If you are worried about bird flu, can you eat poultry? Here is what the World Health Organization has to say about that:

Is it safe to eat poultry and poultry products?

In areas experiencing outbreaks, poultry and poultry products can also be safely consumed provided these items are properly cooked and properly handled during food preparation. The H5N1 virus is sensitive to heat. Normal temperatures used for cooking (70oC in all parts of the food) will kill the virus. Consumers need to be sure that all parts of the poultry are fully cooked (no “pink” parts) and that eggs, too, are properly cooked (no “runny” yolks).

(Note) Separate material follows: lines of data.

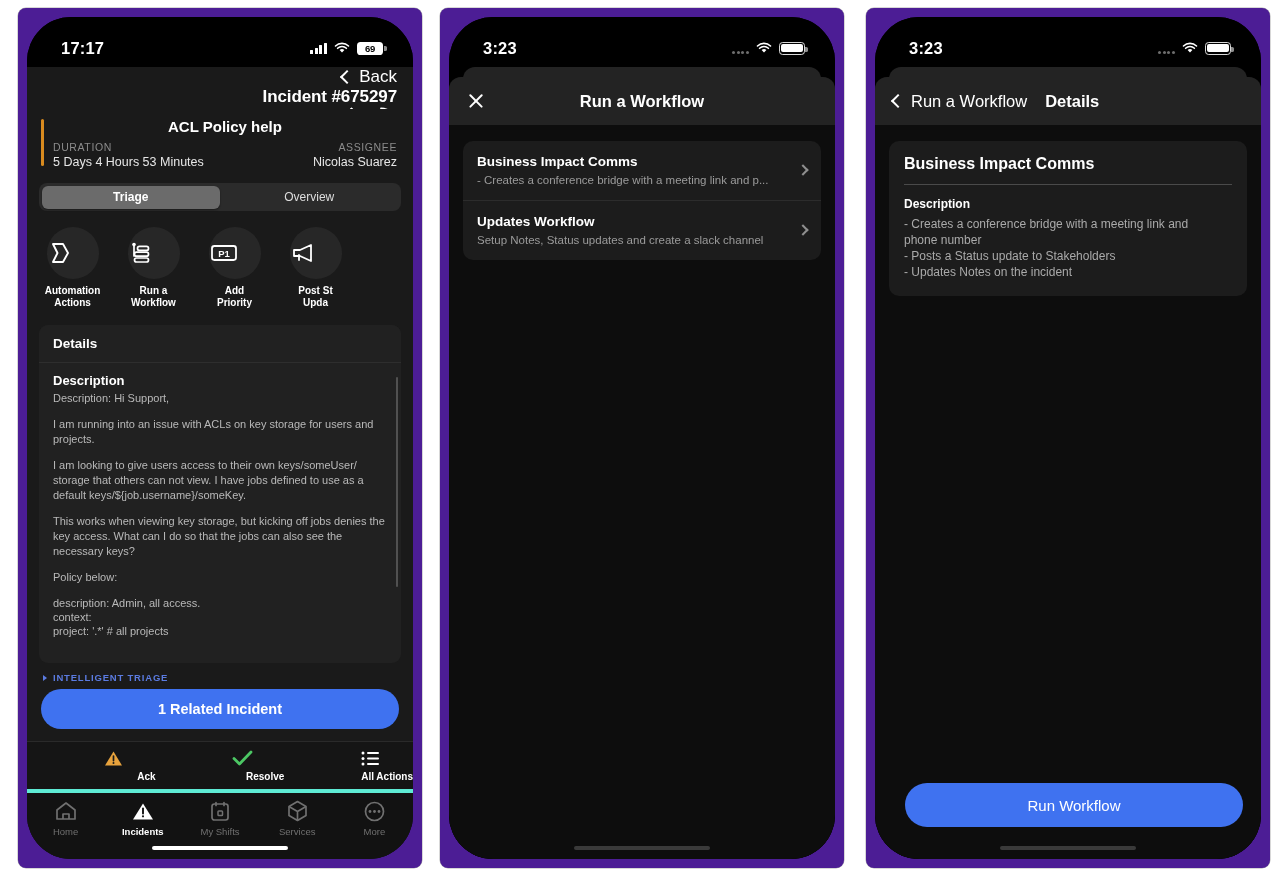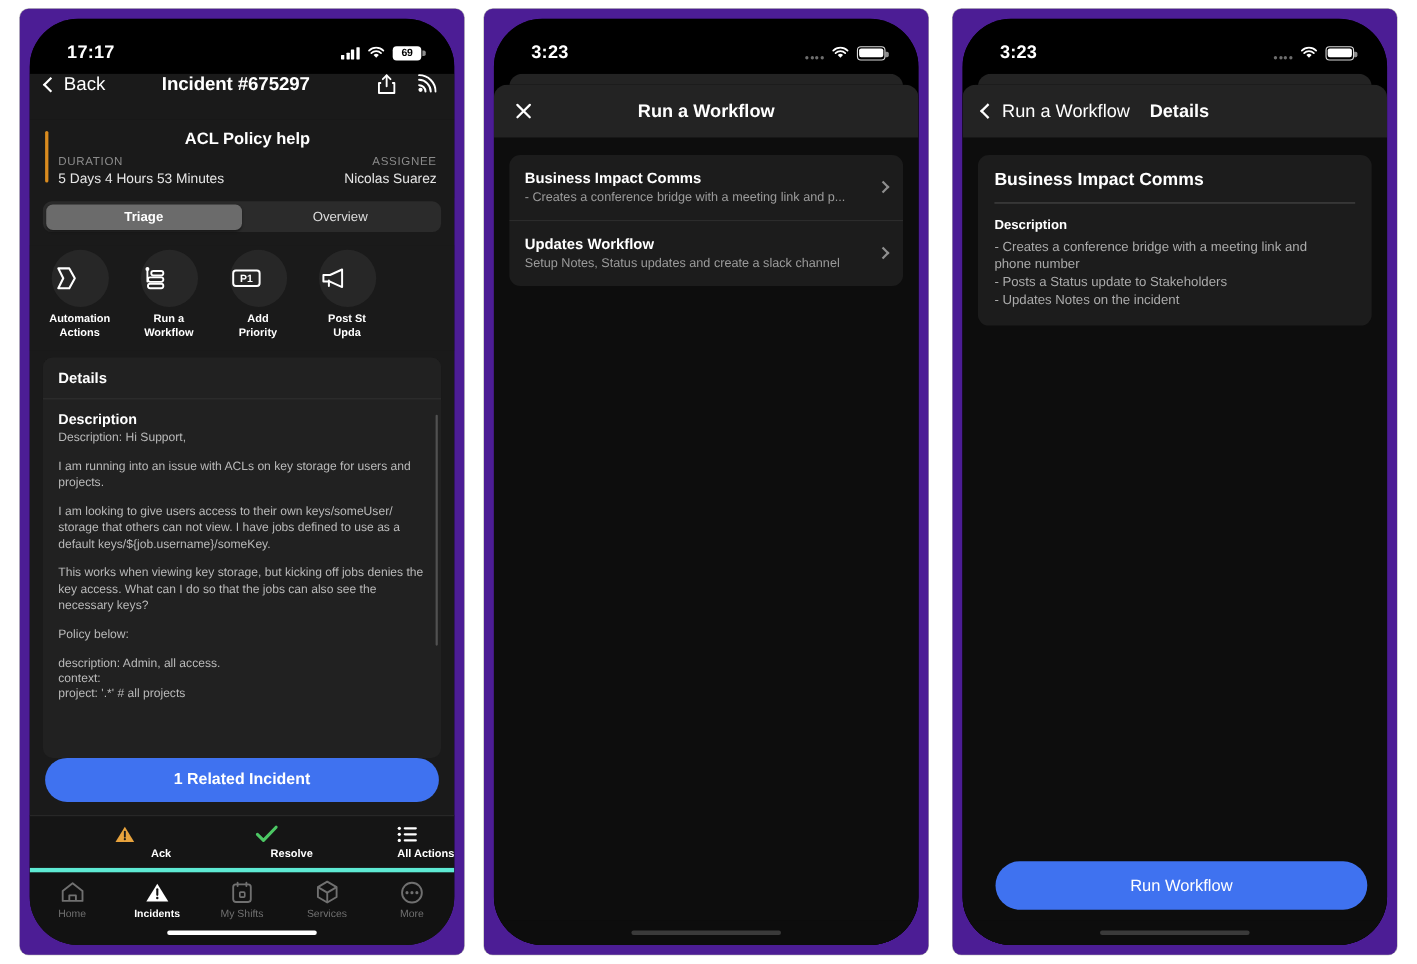--- a/index.html
+++ b/index.html
@@ -78,11 +78,12 @@
   .p1-body { background: #1a1a1a; height: calc(100% - 50px); position: relative; display:flex; flex-direction:column; }
 
   .navbar1 {
-    display: flex; align-items: flex-start;
+    display: flex; align-items: flex-end;
     padding: 0 16px 0 14px;
     height: 42px;
     background: #1a1a1a;
     color: #fff;
+    flex-direction: column;
   }
   .nav-back { display: flex; align-items: center; gap: 6px; font-size: 17px; cursor: pointer; }
   .chev-l {

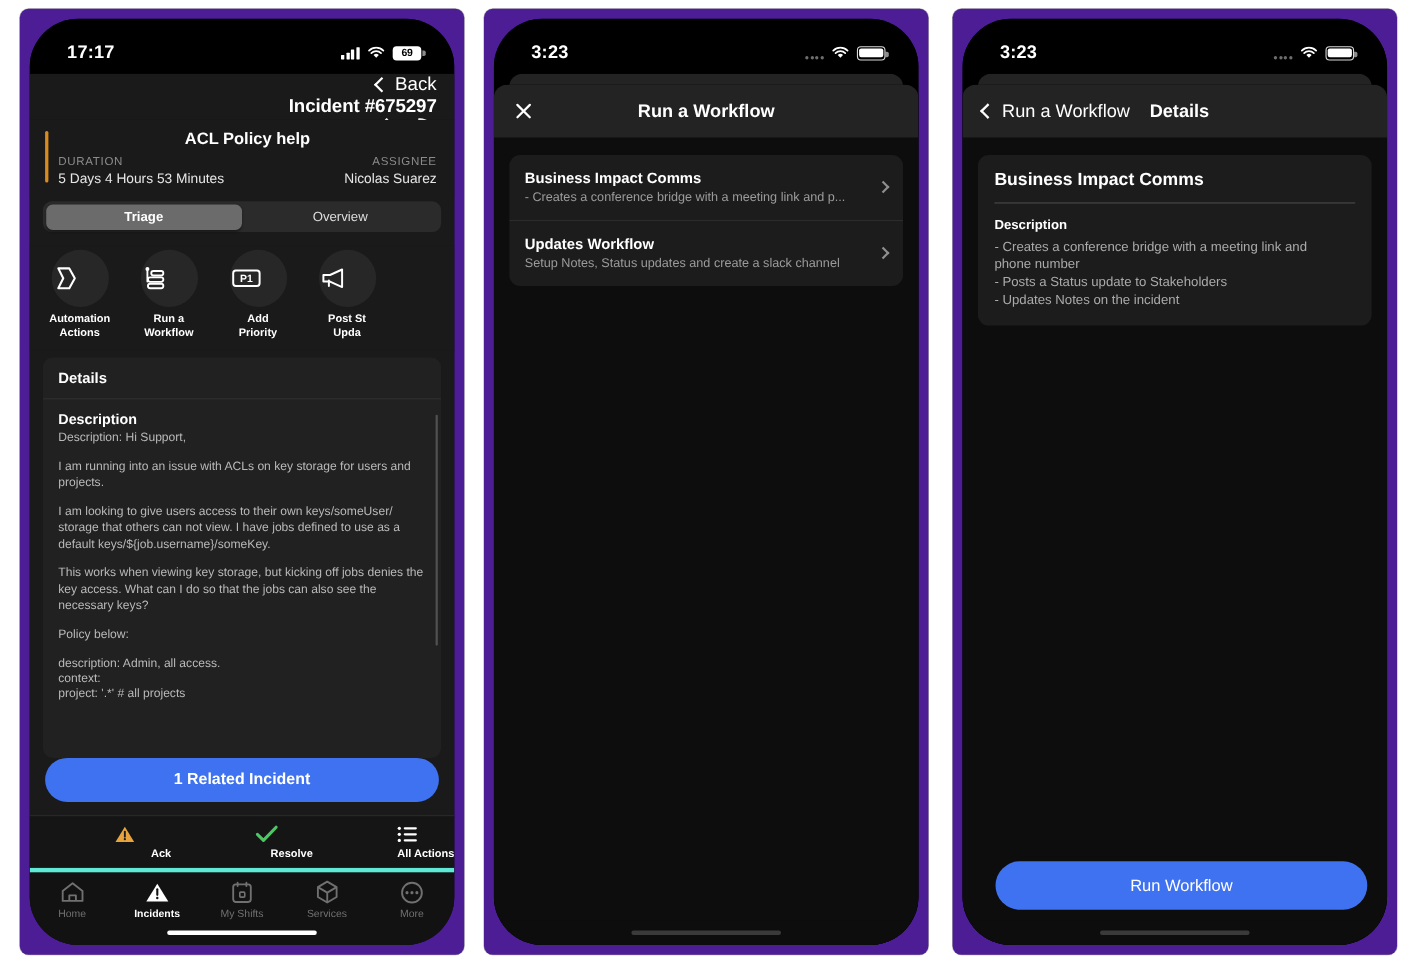--- a/index.html
+++ b/index.html
@@ -404,6 +404,10 @@
           </div>
         </div>
 
+        <div class="triage-link">
+          <span class="tri-caret"></span>
+          <span>INTELLIGENT TRIAGE</span>
+        </div>
 
         <div class="primary-btn">1 Related Incident</div>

Consumers should also be aware of the risk of cross-contamination. Juices from raw poultry and poultry products should never be allowed, during food preparation, to touch or mix with items eaten raw. When handling raw poultry or raw poultry products, persons involved in food preparation should wash their hands thoroughly and clean and disinfect surfaces in contact with the poultry products Soap and hot water are sufficient for this purpose.

In areas experiencing outbreaks in poultry, raw eggs should not be used in foods that will not be further heat-treated as, for example by cooking or baking.

Avian influenza is not transmitted through cooked food. To date, no evidence indicates that anyone has become infected following the consumption of properly cooked poultry or poultry products, even when these foods were contaminated with the H5N1 virus.